Die Verabschiedung bzw. der Sportgruß „Kraft Heil!“ stammt aus der deutschen Athletik- und Kraftsportbewegung des späten 19. Jahrhunderts. Er wurde insbesondere von Ringern, Gewichthebern und Kraftsportlern verwendet und war lange vor der Zeit des Nationalsozialismus gebräuchlich.
Dabei bedeutet:
- Kraft = körperliche Stärke und Leistungsfähigkeit,
- Heil = ursprünglich „Glück“, „Wohlergehen“, „Erfolg“ oder „Unversehrtheit“. Das Wort „Heil“ wurde früher in vielen Gruß- und Wunschformeln verwendet, etwa „Berg Heil“, „Weidmannsheil“, „Petri Heil“, „Gut Heil“ (Turner) oder „Ski Heil“.

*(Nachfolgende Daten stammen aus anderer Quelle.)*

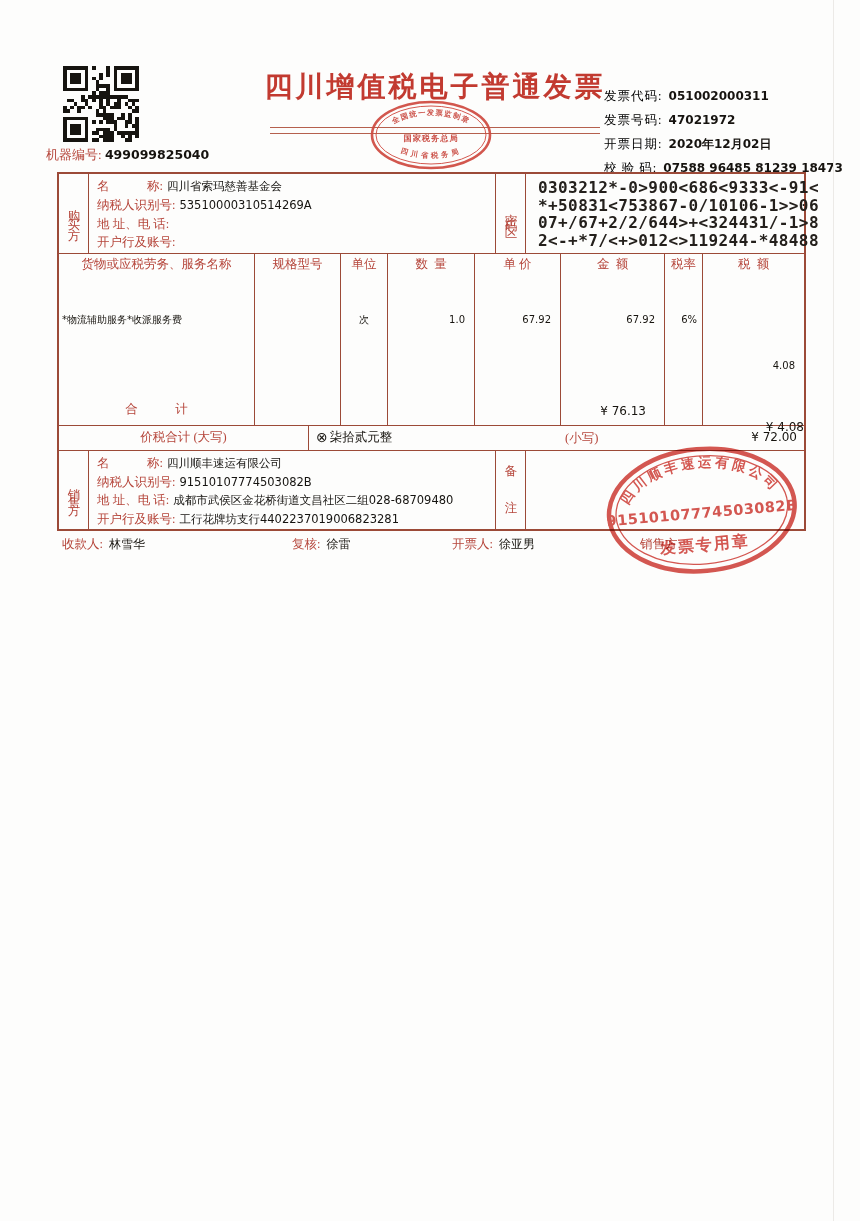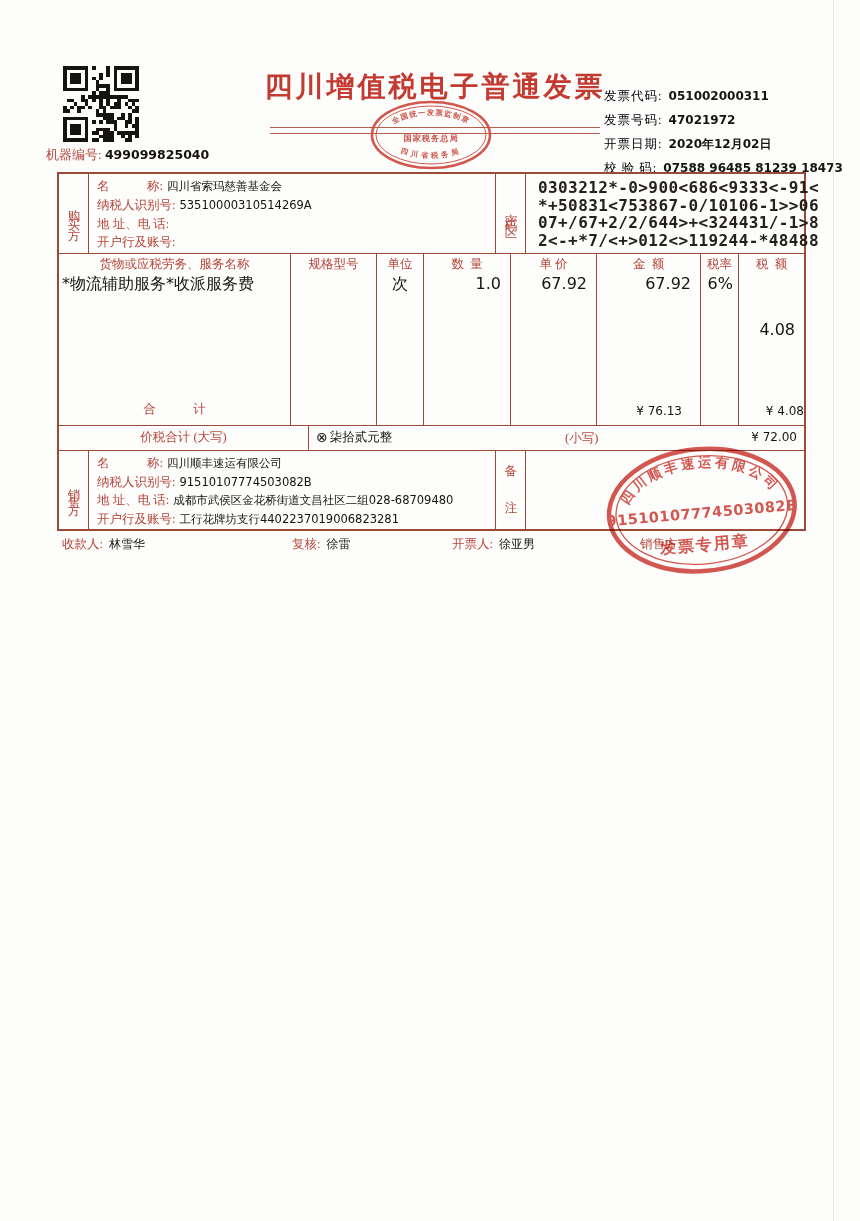--- a/index.html
+++ b/index.html
@@ -35,25 +35,25 @@
   .flabel{color:#b5453a;white-space:pre;}
   .fvalue{color:#151310;font-family:"DejaVu Sans",sans-serif;font-size:11.5px;margin-left:4px;}
   .pwd-cell{width:278px;flex:none;padding:5px 0 0 12px;box-sizing:border-box;}
   .pwd-line{font-family:"DejaVu Sans Mono",monospace;font-size:16px;line-height:17.5px;
             color:#24201c;letter-spacing:.4px;white-space:nowrap;font-weight:bold;}
 
   
   .items{height:171px;border-bottom:1.5px solid #9c4a38;display:flex;}
   .icol{display:flex;flex-direction:column;border-right:1px solid #9c4a38;box-sizing:border-box;flex:none;}
   .icol:last-child{border-right:none;gap:46px;}
-  .c1{width:232px;}.c2{width:86px;}.c3{width:47px;}.c4{width:87px;}
+  .c1{width:196px;}.c2{width:86px;}.c3{width:47px;}.c4{width:87px;}
   .c5{width:86px;}.c6{width:104px;}.c7{width:38px;}.c8{flex:1;}
   .ihead{height:21px;display:flex;align-items:center;justify-content:center;
          color:#b5453a;font-size:12.5px;white-space:pre;flex:none;}
-  .ival{font-family:"DejaVu Sans",sans-serif;font-size:16px;color:#17140f;line-height:17px;flex:none;}
+  .ival{font-family:"DejaVu Sans",sans-serif;font-size:10px;color:#17140f;line-height:17px;flex:none;margin-top:36px;}
   .t-left{text-align:left;padding-left:3px;}
   .t-center{text-align:center;}
   .t-right{text-align:right;padding-right:9px;}
   .ifoot{margin-top:auto;padding-bottom:7px;font-size:12.5px;flex:none;}
   .total-label{color:#b5453a;text-align:center;white-space:pre;}
   .total-num{font-family:"DejaVu Sans",sans-serif;font-size:12px;color:#17140f;text-align:right;}
 
   
   .row-summary{height:24px;border-bottom:1.5px solid #9c4a38;display:flex;align-items:center;}
   .sum-label{width:250px;flex:none;border-right:1px solid #9c4a38;box-sizing:border-box;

Für Ringer und Gewichtheber bedeutete „Kraft Heil!“ daher sinngemäß:
„Viel Kraft und Erfolg!“ oder „Möge dir deine Kraft zum Erfolg verhelfen.“
Historische Belege zeigen, dass der Gruß bereits um 1900 in Athletenvereinen verwendet wurde. So ist in einem Bericht über einen Athletenclub aus dem Jahr 1903 eine Verabschiedung mit „Kraft Heil“ dokumentiert.
Nach 1933 änderte sich allerdings die Wahrnehmung des Wortes „Heil“, weil es durch den nationalsozialistischen Gruß „Heil Hitler“ politisch stark belastet wurde. Obwohl „Kraft Heil“ deutlich älter ist und keinen nationalsozialistischen Ursprung hat, haben viele Sportverbände den Gruß nach dem Zweiten Weltkrieg aufgegeben oder durch neutrale Grüße ersetzt. Andere traditionelle Formeln wie „Petri Heil“ oder „Weidmannsheil“ blieben dagegen in ihren jeweiligen Bereichen gebräuchlich.
Kurz gesagt: „Kraft Heil“ ist ein historischer Sportgruß aus der deutschen Kraftsportbewegung des 19. Jahrhunderts und bedeutet ursprünglich einen Wunsch nach Kraft, Gesundheit und sportlichem Erfolg – nicht einen politischen Gruß. Seine heutige Seltenheit hängt mit der späteren historischen Belastung des Wortes „Heil“ zusammen.